### Information shown

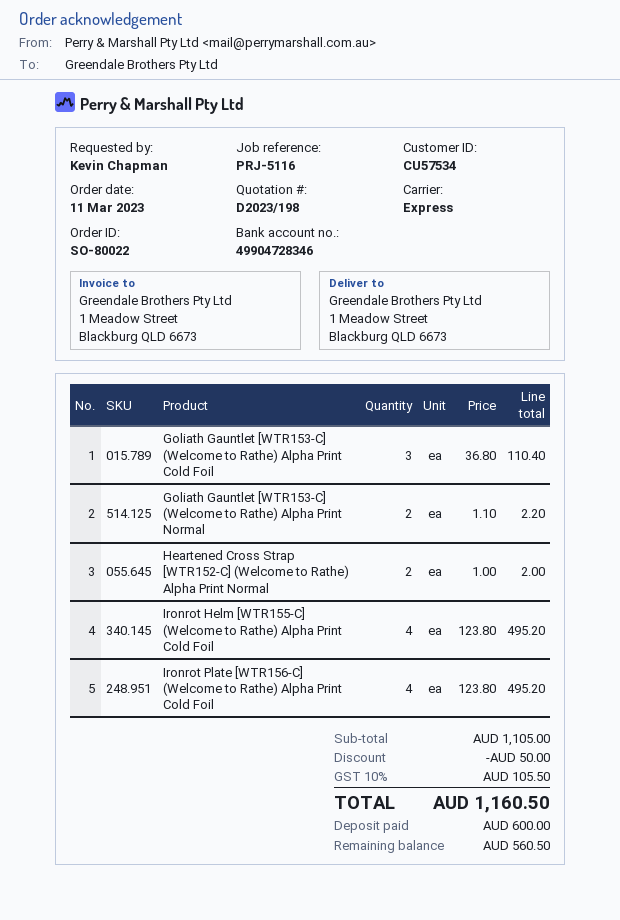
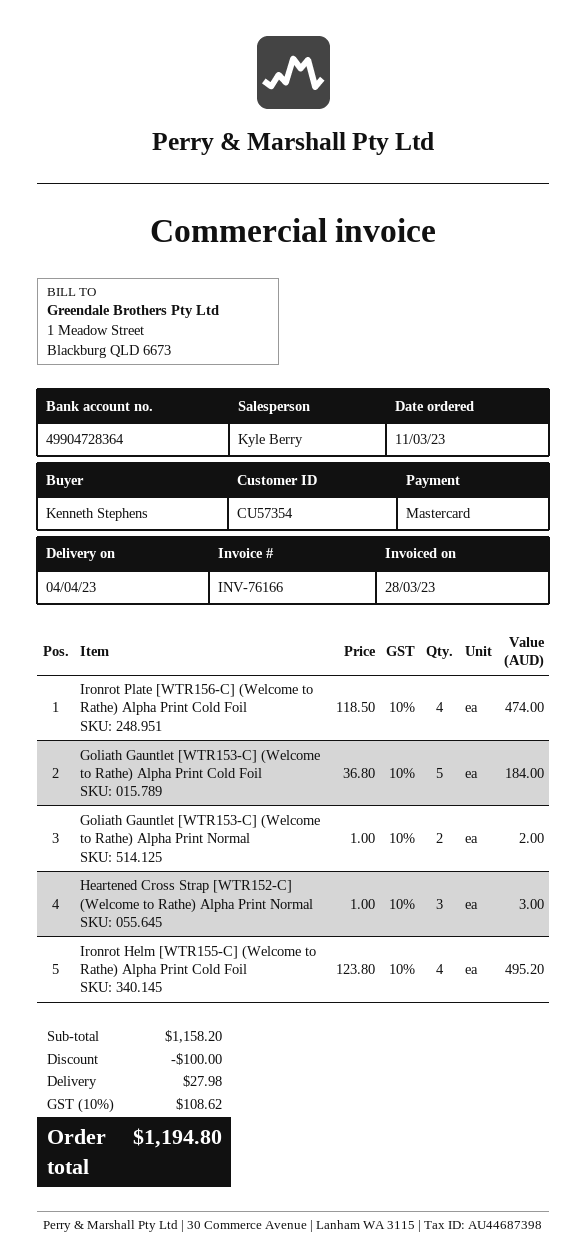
customer number: CU57534 -> CU57354
ordered by: Kevin Chapman -> Kenneth Stephens
bank account: 49904728346 -> 49904728364
Goliath Gauntlet [WTR153-C] (Welcome to Rathe) Alpha Print Cold Foil: 3 x 36.80 = 110.40 -> 5 x 36.80 = 184.00
Goliath Gauntlet [WTR153-C] (Welcome to Rathe) Alpha Print Normal: 2 x 1.10 = 2.20 -> 2 x 1.00 = 2.00
Heartened Cross Strap [WTR152-C] (Welcome to Rathe) Alpha Print Normal: 2 x 1.00 = 2.00 -> 3 x 1.00 = 3.00
Ironrot Plate [WTR156-C] (Welcome to Rathe) Alpha Print Cold Foil: 4 x 123.80 = 495.20 -> 4 x 118.50 = 474.00
subtotal: 1105.00 -> 1158.20
discount: 50.00 -> 100.00
shipping: none -> 27.98
tax: 10% = 105.50 -> 10% = 108.62
total: 1160.50 -> 1194.80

######

→ Work item
Working through the records, find each line containing the word "Cold" and copy it.

→ Solution for this problem
Goliath Gauntlet [WTR153-C] (Welcome to Rathe) Alpha Print Cold Foil: 3 x 36.80 = 110.40 -> 5 x 36.80 = 184.00
Ironrot Plate [WTR156-C] (Welcome to Rathe) Alpha Print Cold Foil: 4 x 123.80 = 495.20 -> 4 x 118.50 = 474.00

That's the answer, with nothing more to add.